The fundamental dynamic load rating is the maximum load that a bearing may potentially withstand for one million rotations. For radial bearings, this is stated as pure radial load, while for thrust bearings, it is expressed as pure axial load. Radial and axial loads should not be considered separately; instead, they should be added together to obtain the total bearing load.
For example, if a bearing has a radial load capacity of 500 lb and an axial load capacity of 100 lb, its total dynamic load rating is 600 lb. Bearings are usually labeled with their single-load-capacity value, but it's important to know that they can carry more than just those two types of loads.
Fundamental dynamic load rates It typically measures the maximum load that a bearing can withstand at room temperature while the sliding contact surfaces are in motion. In every specific application, the maximum allowed load should always be assessed in connection to the intended rating life. For example, if you plan to operate the motor continuously for 1000 hours, then it should be capable of withstanding a maximum load of 100 kilo-loads (22,000 pounds). If the application requires operation at higher speeds and/or temperatures, then heavier bearings may be required.
The maximum load capacity of a bearing depends on several factors such as material strength, surface treatment, lubrication, heat generation and other bearing parameters. Generally, the higher the speed range will be used, the stronger the material needs to be. That is why some bearing manufacturers increase the load capacity by using stronger materials in their designs.
For example, if you want to use a bearing for a spindle that will be turned at high speeds and subjected to heavy loads, then you should get a bearing that has been designed for such applications. These types of bearings are usually made from stainless steel or carbon steel and often include an outer ring, two or four ball bearings and a housing to hold them all together.
The basic rated life (90 percent dependability) of bearings running at fixed constant speeds is indicated in total operating hours. A bearing that has been tested to meet or exceed this standard is called a high-speed bearing.
Bearings used in high-speed applications must be designed to handle higher loads than those used in low-speed applications. For example, if a bearing is designed to operate at 10,000 rpm, it can support two times its own weight (20,000 lb) as long as it is kept under 2,000 pounds pressure (9,540 N). If the bearing starts to spin faster, it will need more powerful magnets to hold it in place. As long as the magnets are strong enough, the bearing can still handle much higher speeds.
There are two types of high-speed bearings: ball and roller. Ball bearings offer greater capacity and longer life when compared with their metal-on-metal counterpart, the roller bearing. However, they require proper lubrication to work effectively. If not used properly, high speed bearings can fail due to overheating, magnetic attraction failure, or excessive vibration.

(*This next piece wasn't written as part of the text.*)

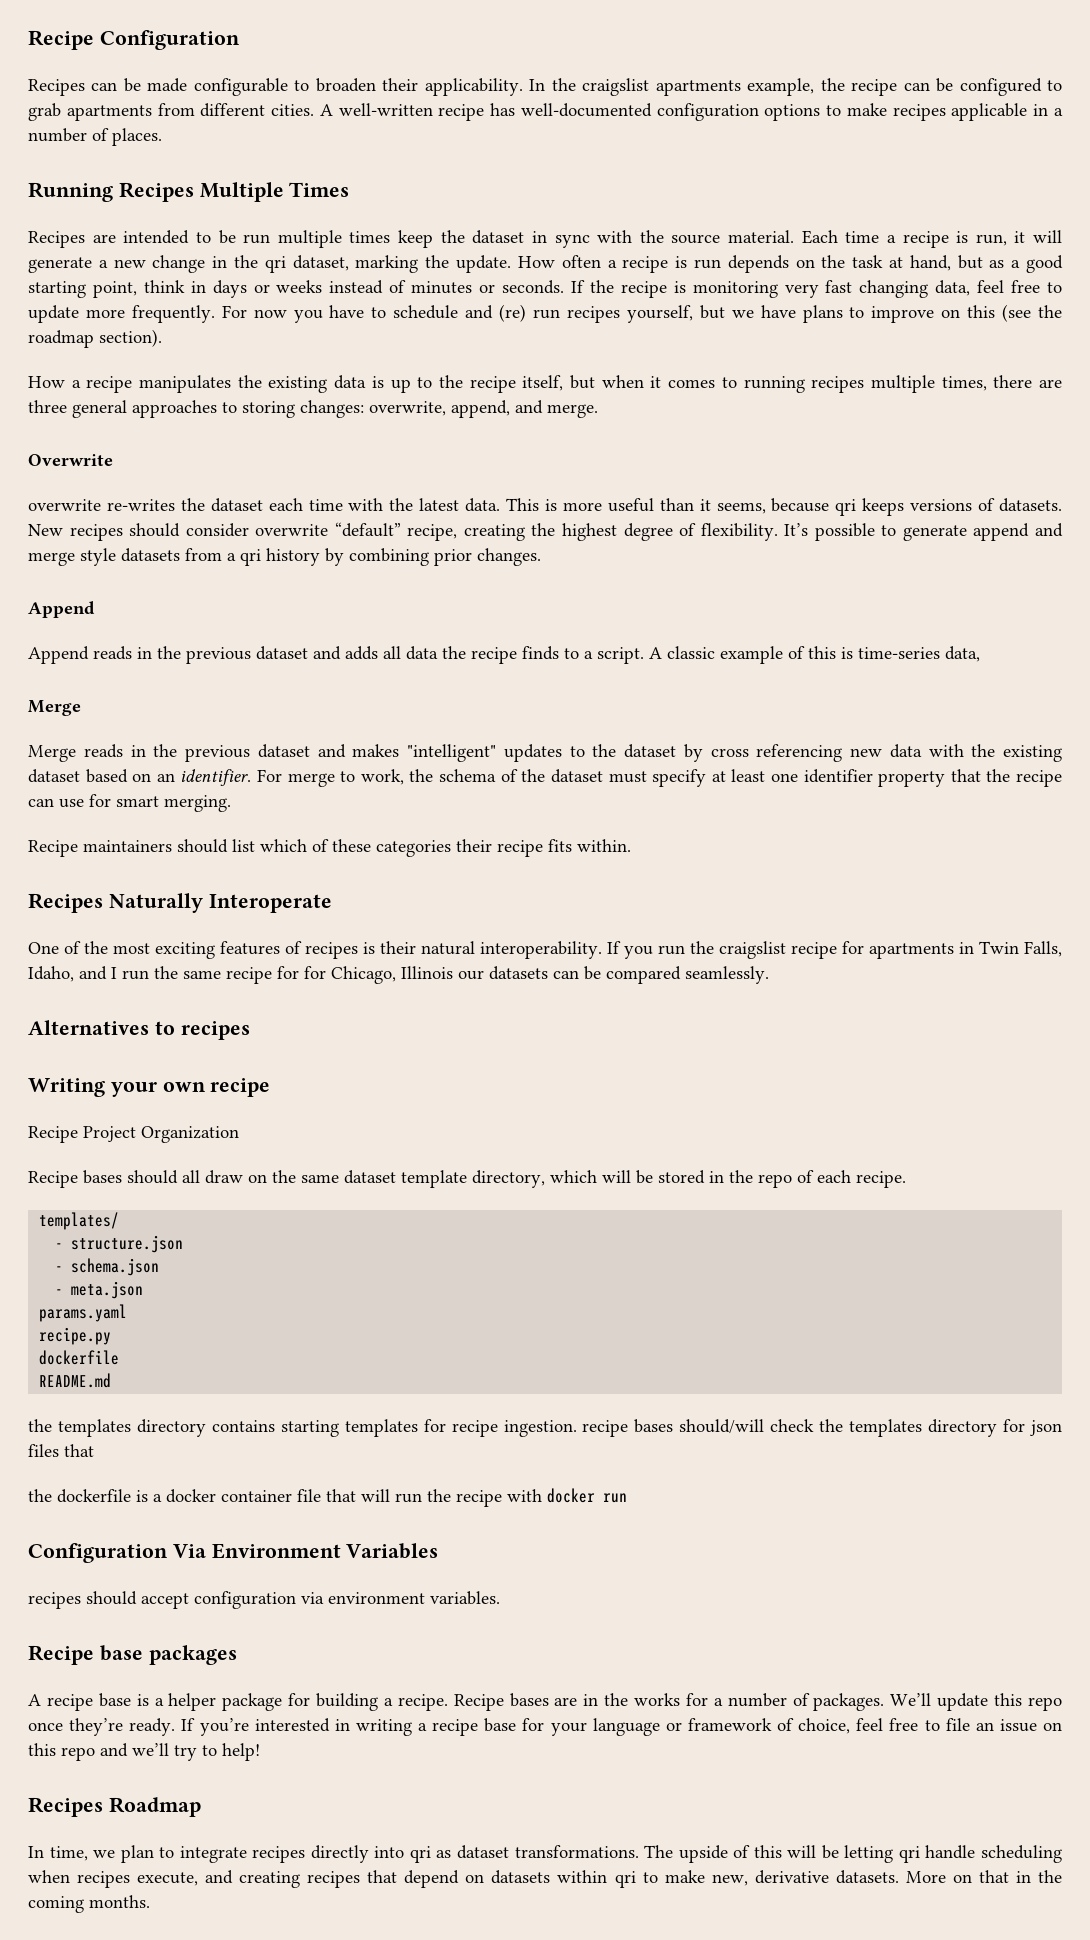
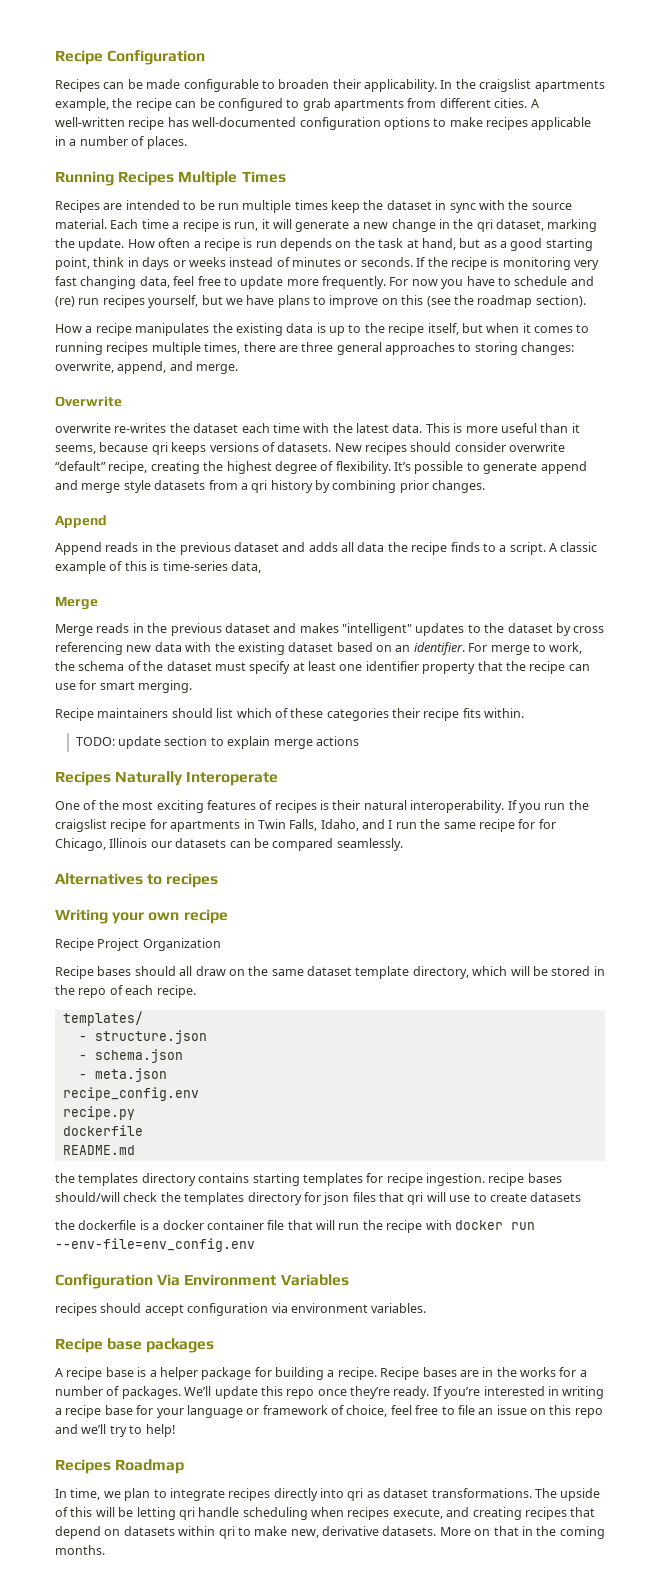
(631, 845) none -> [75,736,359,749] // TODO: update section to explain merge actions
[39,1304,128,1322] params.yaml -> [62,1087,199,1101] recipe_config.env
(94, 1450) none -> [407,1192,582,1205] qri will use to create datasets
(627, 1498) none -> [55,1238,255,1252] --env-file=env_config.env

Excessive vibration can occur when there is not enough dampening in your housing or transmission system to absorb these high speeds.
The dynamic load rating (C) of a radial or angular contact ball bearing is the estimated, continuous radial load that a collection of seemingly identical bearings can potentially withstand for one million revolutions. The dynamic load rating is simply a guideline. In actual use, radial bearings are expected to with stand much higher loads than those specified by their manufacturer.
A radial roller bearing has an outer ring, an inner ring, and several rows of balls positioned between the two rings. When used as a radial load bearing device, these balls act like little rollers that allow movement in each direction but prevent rotation. A shaft can be placed inside the holes of the outer ring or outside the holes of the inner ring; both are acceptable design choices. As long as there is some way to keep the balls separated so they do not touch, then they can bear load in both radial and axial directions.
There are two types of radial ball bearings: single-row and multiple-row. Both have similar construction, but the number of rows of balls varies between them. In a single-row bearing, only one row of balls is used. This is the most common type of bearing when just a small amount of force is needed to support heavy loads. Multiple-row bearings contain several rows of balls separated by tiny gaps. These bearings are more suitable when high load capacity and smooth operation are required.
The Basic Dynamic Load Ratio, or "dynamic capacity," of a ball bearing is the estimated, constant radial load at which a collection of seemingly similar bearings with a stationary outer ring can statistically withstand one million inner ring rotations. This means that if you loaded a set of four identical ball bearings so that each one resisted this constant radial load, then they would remain intact and continue to operate for as long as possible before one failed.
This is usually expressed as a percentage of maximum load capacity. For example, a bearing that can carry a radial load of 100 lb for an hour (50% dynamic capacity) would be able to support a peak load of 200 lb for 10 minutes (100% total capacity). A bearing that can stand up to 300 lb-radial load for an hour would be suitable for applications where peaks of up to 600 lb were expected over an hour's use.
Ball bearings are not designed to handle large amounts of axial load. Such loads cause excessive wear on the balls and their raceways. Also, since there is no way to prevent such loads from occurring, we should avoid putting them in situations where they can happen.
When you use the term "dynamic load" it refers to the amount of load that changes direction rapidly. In other words, it's a load that is both radial and angular.